'''

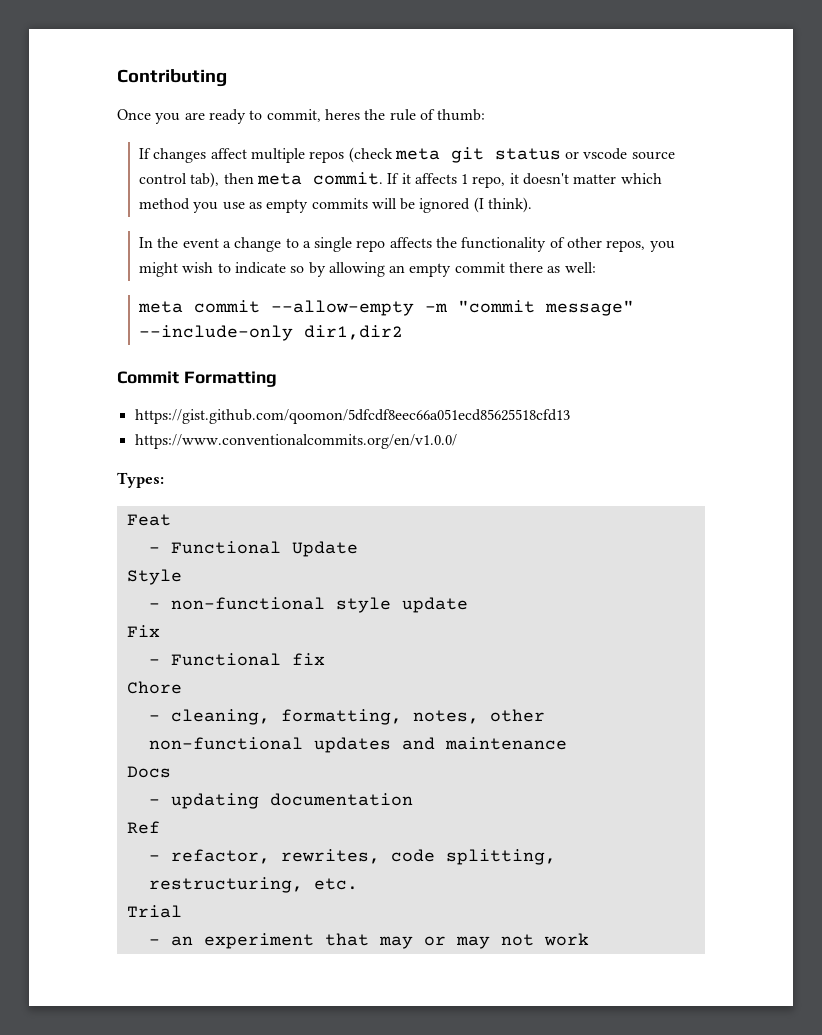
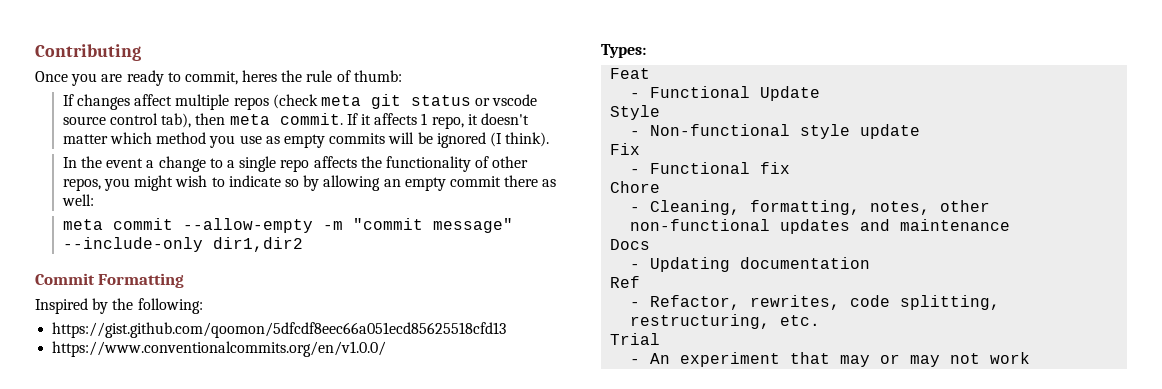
+ Inspired by the following:
- - non-functional style update
+ - Non-functional style update
- - cleaning, formatting, notes, other non-functional updates and maintenance
+ - Cleaning, formatting, notes, other non-functional updates and maintenance
- - updating documentation
+ - Updating documentation
- - refactor, rewrites, code splitting, restructuring, etc.
+ - Refactor, rewrites, code splitting, restructuring, etc.
- - an experiment that may or may not work
+ - An experiment that may or may not work

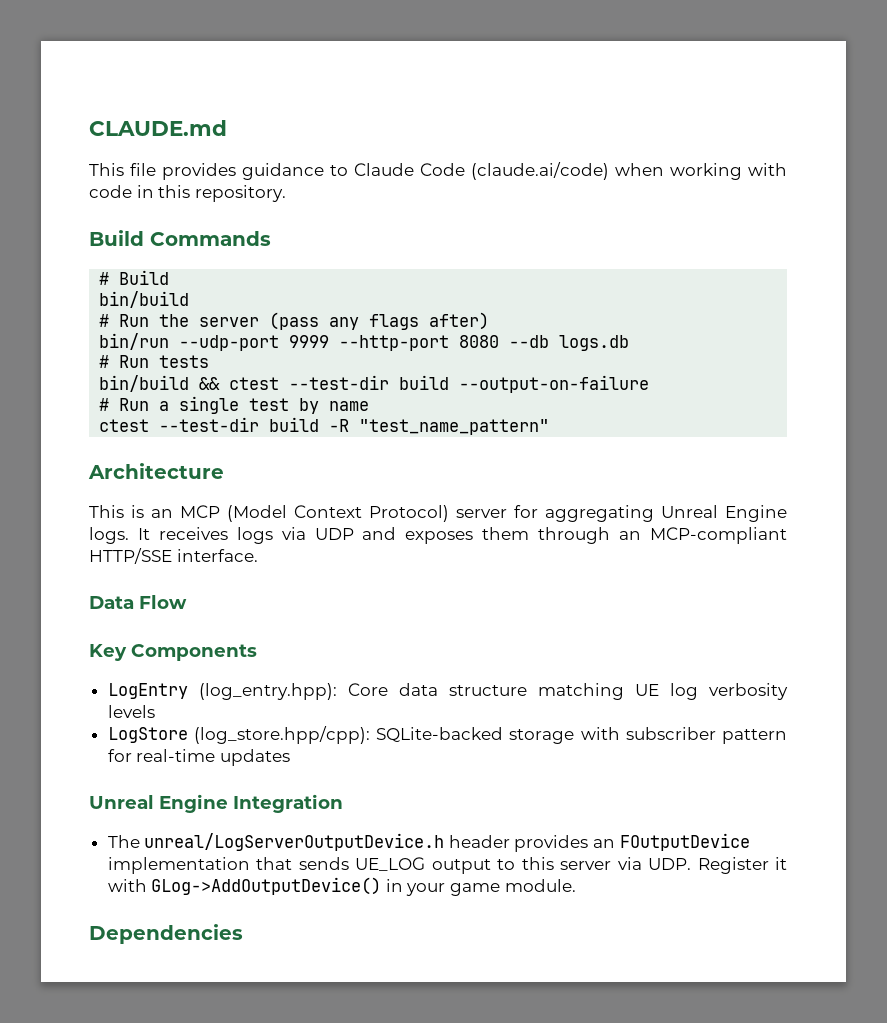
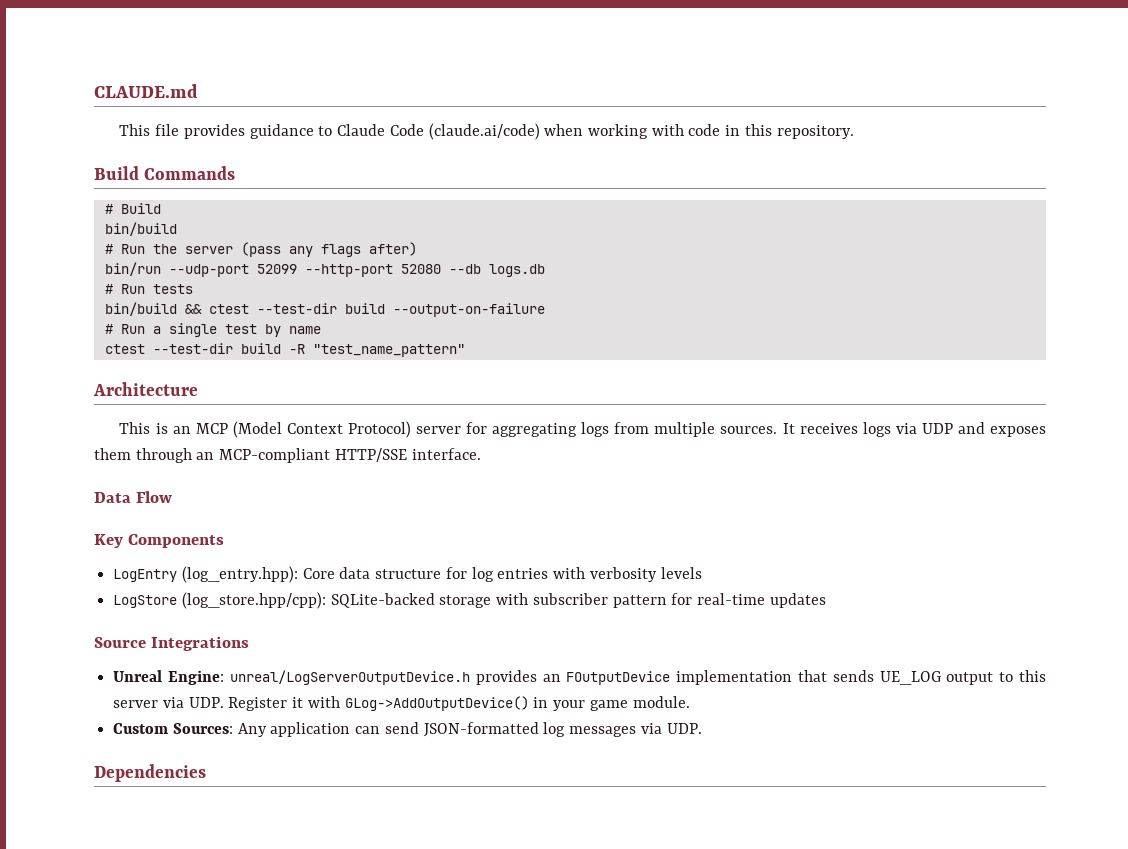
- bin/run --udp-port 9999 --http-port 8080 --db logs.db
+ bin/run --udp-port 52099 --http-port 52080 --db logs.db
- This is an MCP (Model Context Protocol) server for aggregating Unreal Engine logs.
+ This is an MCP (Model Context Protocol) server for aggregating logs from multiple sources.
- LogEntry (log_entry.hpp): Core data structure matching UE log verbosity levels
+ LogEntry (log_entry.hpp): Core data structure for log entries with verbosity levels
- Unreal Engine Integration
- The unreal/LogServerOutputDevice.h header provides an FOutputDevice implementation that sends UE_LOG output to this server via UDP. Register it with GLog->AddOutputDevice() in your game module.
+ Source Integrations
+ Unreal Engine: unreal/LogServerOutputDevice.h provides an FOutputDevice implementation that sends UE_LOG output to this server via UDP. Register it with GLog->AddOutputDevice() in your game module.
+ Custom Sources: Any application can send JSON-formatted log messages via UDP.

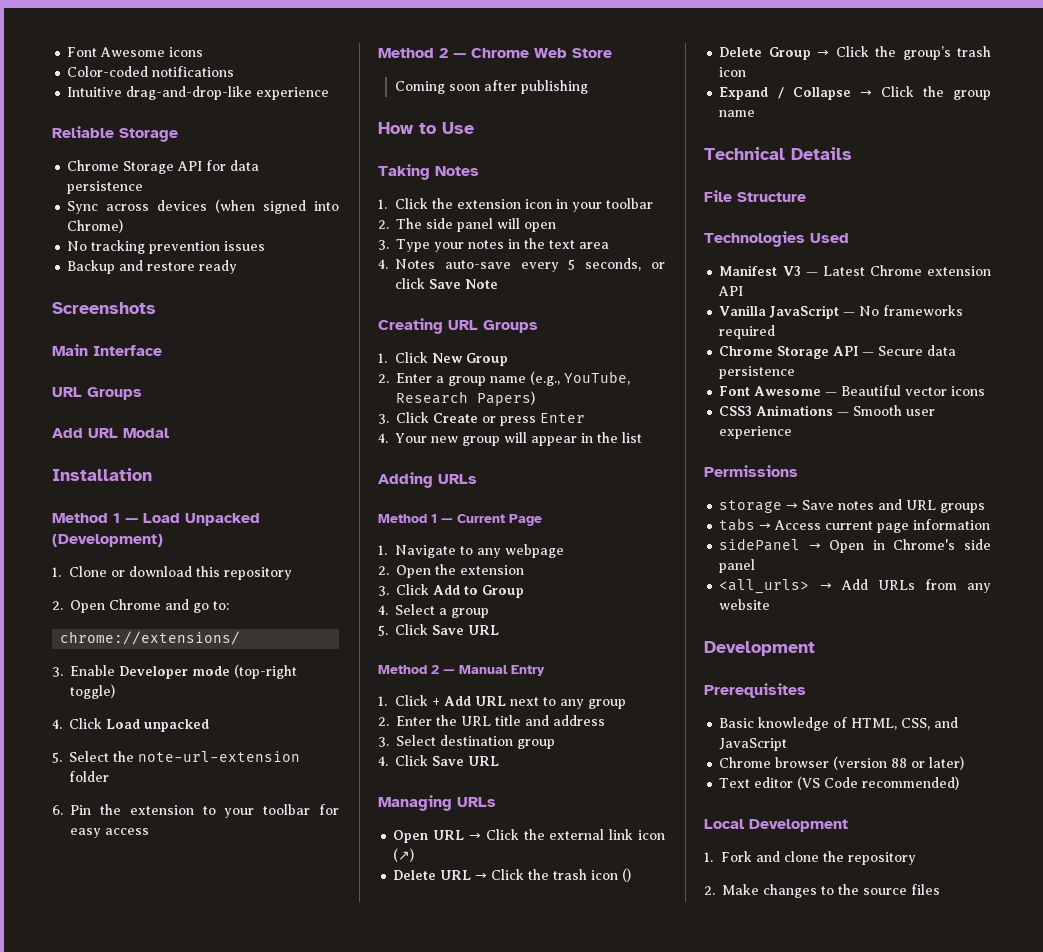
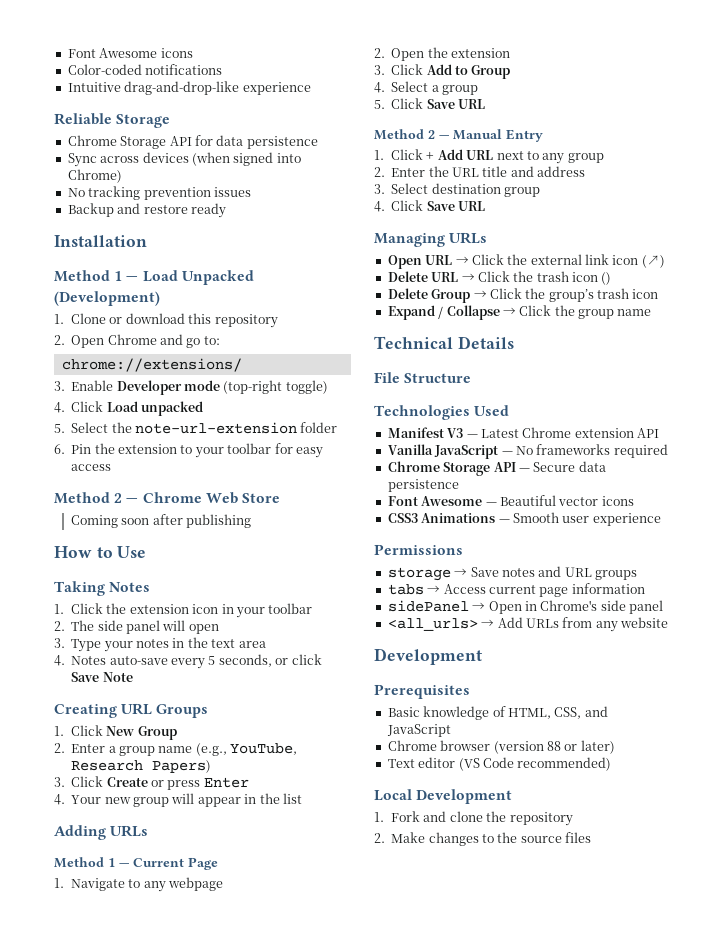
- Screenshots
- Main Interface
- URL Groups
- Add URL Modal

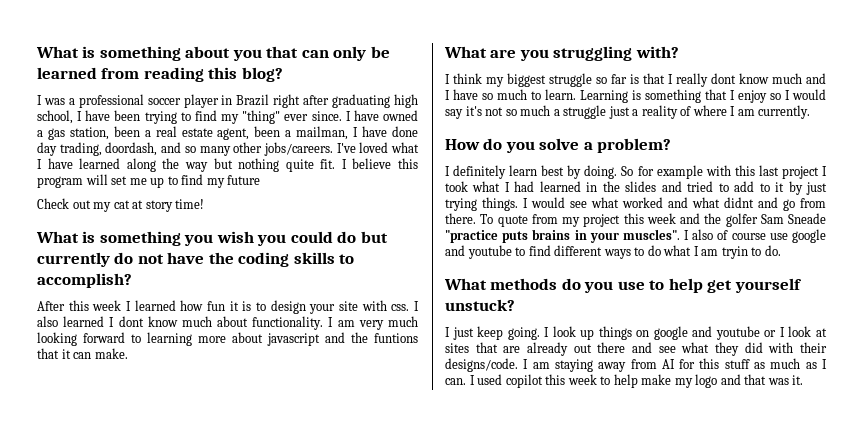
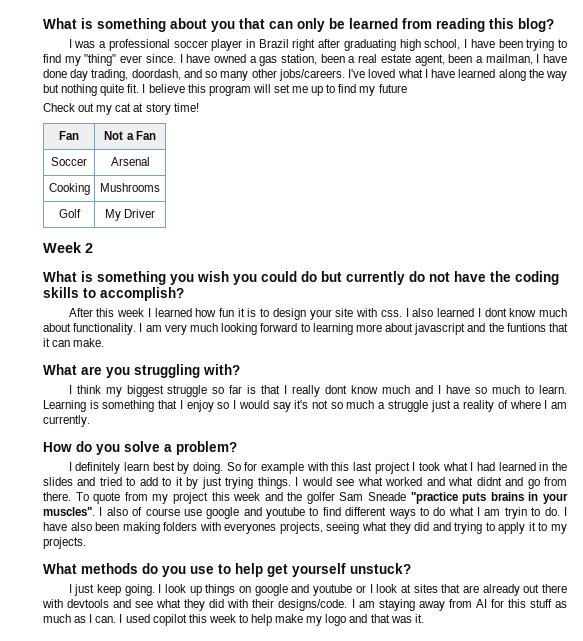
+ Fan | Not a Fan
+ Soccer | Arsenal
+ Cooking | Mushrooms
+ Golf | My Driver
+ Week 2
+ I have also been making folders with everyones projects, seeing what they did and trying to apply it to my projects.
- I look up things on google and youtube or I look at sites that are already out there and see what they did with their designs/code.
+ I look up things on google and youtube or I look at sites that are already out there with devtools and see what they did with their designs/code.

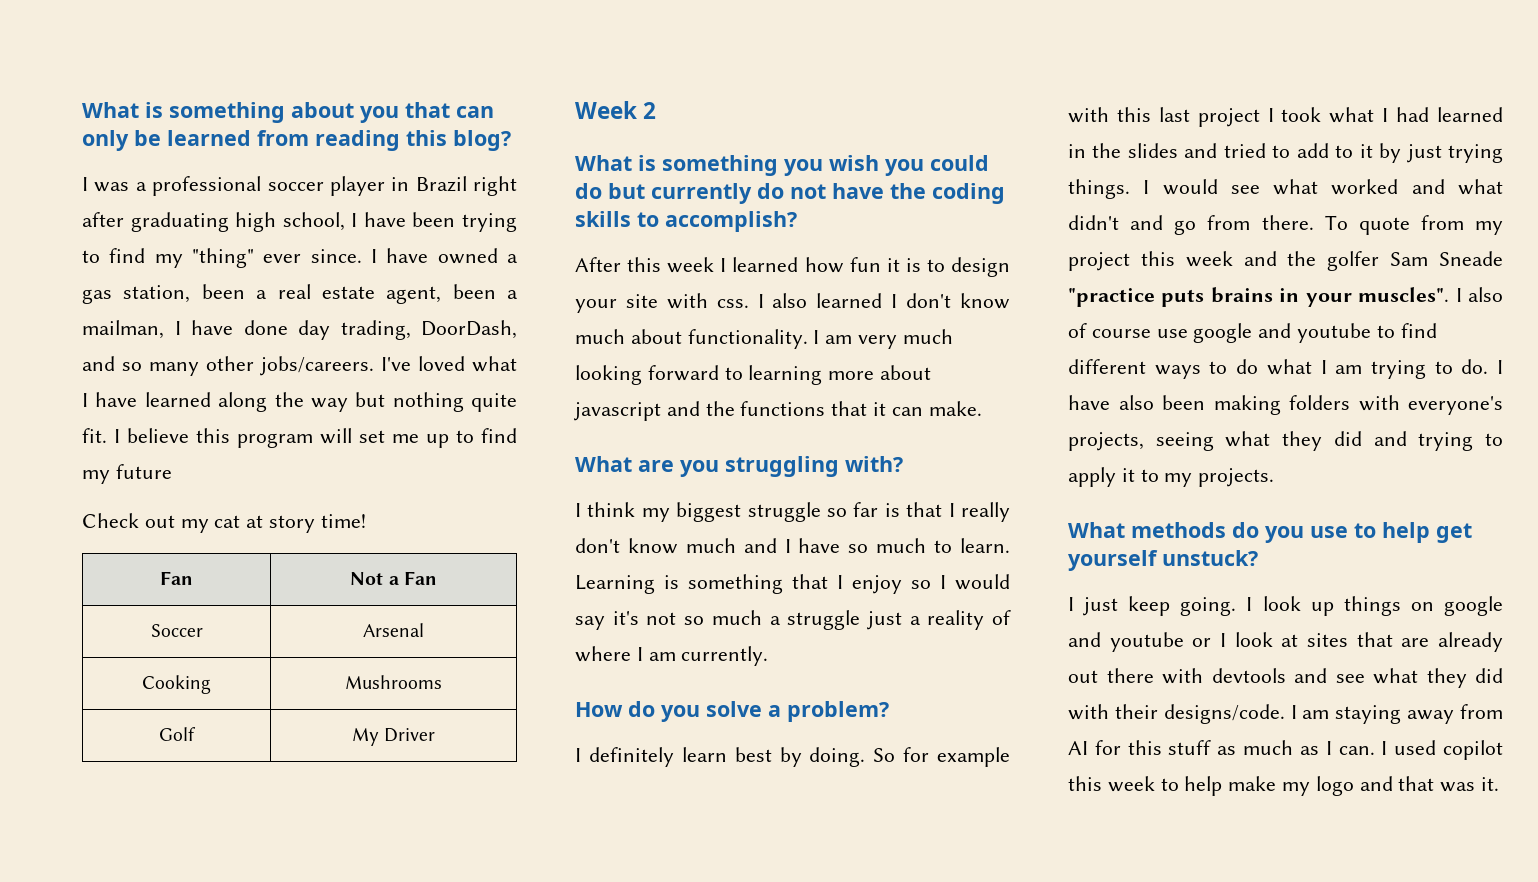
- I have owned a gas station, been a real estate agent, been a mailman, I have done day trading, doordash, and so many other jobs/careers.
+ I have owned a gas station, been a real estate agent, been a mailman, I have done day trading, DoorDash, and so many other jobs/careers.
- I also learned I dont know much about functionality.
+ I also learned I don't know much about functionality.
- I am very much looking forward to learning more about javascript and the funtions that it can make.
+ I am very much looking forward to learning more about javascript and the functions that it can make.
- I think my biggest struggle so far is that I really dont know much and I have so much to learn.
+ I think my biggest struggle so far is that I really don't know much and I have so much to learn.
- I would see what worked and what didnt and go from there.
+ I would see what worked and what didn't and go from there.
- I also of course use google and youtube to find different ways to do what I am tryin to do.
+ I also of course use google and youtube to find different ways to do what I am trying to do.
- I have also been making folders with everyones projects, seeing what they did and trying to apply it to my projects.
+ I have also been making folders with everyone's projects, seeing what they did and trying to apply it to my projects.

'''

Exercise instructions
The records above must be repeated exactly, minus their pictures.

Finished exercise
+ Inspired by the following:
- - non-functional style update
+ - Non-functional style update
- - cleaning, formatting, notes, other non-functional updates and maintenance
+ - Cleaning, formatting, notes, other non-functional updates and maintenance
- - updating documentation
+ - Updating documentation
- - refactor, rewrites, code splitting, restructuring, etc.
+ - Refactor, rewrites, code splitting, restructuring, etc.
- - an experiment that may or may not work
+ - An experiment that may or may not work

- bin/run --udp-port 9999 --http-port 8080 --db logs.db
+ bin/run --udp-port 52099 --http-port 52080 --db logs.db
- This is an MCP (Model Context Protocol) server for aggregating Unreal Engine logs.
+ This is an MCP (Model Context Protocol) server for aggregating logs from multiple sources.
- LogEntry (log_entry.hpp): Core data structure matching UE log verbosity levels
+ LogEntry (log_entry.hpp): Core data structure for log entries with verbosity levels
- Unreal Engine Integration
- The unreal/LogServerOutputDevice.h header provides an FOutputDevice implementation that sends UE_LOG output to this server via UDP. Register it with GLog->AddOutputDevice() in your game module.
+ Source Integrations
+ Unreal Engine: unreal/LogServerOutputDevice.h provides an FOutputDevice implementation that sends UE_LOG output to this server via UDP. Register it with GLog->AddOutputDevice() in your game module.
+ Custom Sources: Any application can send JSON-formatted log messages via UDP.

- Screenshots
- Main Interface
- URL Groups
- Add URL Modal

+ Fan | Not a Fan
+ Soccer | Arsenal
+ Cooking | Mushrooms
+ Golf | My Driver
+ Week 2
+ I have also been making folders with everyones projects, seeing what they did and trying to apply it to my projects.
- I look up things on google and youtube or I look at sites that are already out there and see what they did with their designs/code.
+ I look up things on google and youtube or I look at sites that are already out there with devtools and see what they did with their designs/code.

- I have owned a gas station, been a real estate agent, been a mailman, I have done day trading, doordash, and so many other jobs/careers.
+ I have owned a gas station, been a real estate agent, been a mailman, I have done day trading, DoorDash, and so many other jobs/careers.
- I also learned I dont know much about functionality.
+ I also learned I don't know much about functionality.
- I am very much looking forward to learning more about javascript and the funtions that it can make.
+ I am very much looking forward to learning more about javascript and the functions that it can make.
- I think my biggest struggle so far is that I really dont know much and I have so much to learn.
+ I think my biggest struggle so far is that I really don't know much and I have so much to learn.
- I would see what worked and what didnt and go from there.
+ I would see what worked and what didn't and go from there.
- I also of course use google and youtube to find different ways to do what I am tryin to do.
+ I also of course use google and youtube to find different ways to do what I am trying to do.
- I have also been making folders with everyones projects, seeing what they did and trying to apply it to my projects.
+ I have also been making folders with everyone's projects, seeing what they did and trying to apply it to my projects.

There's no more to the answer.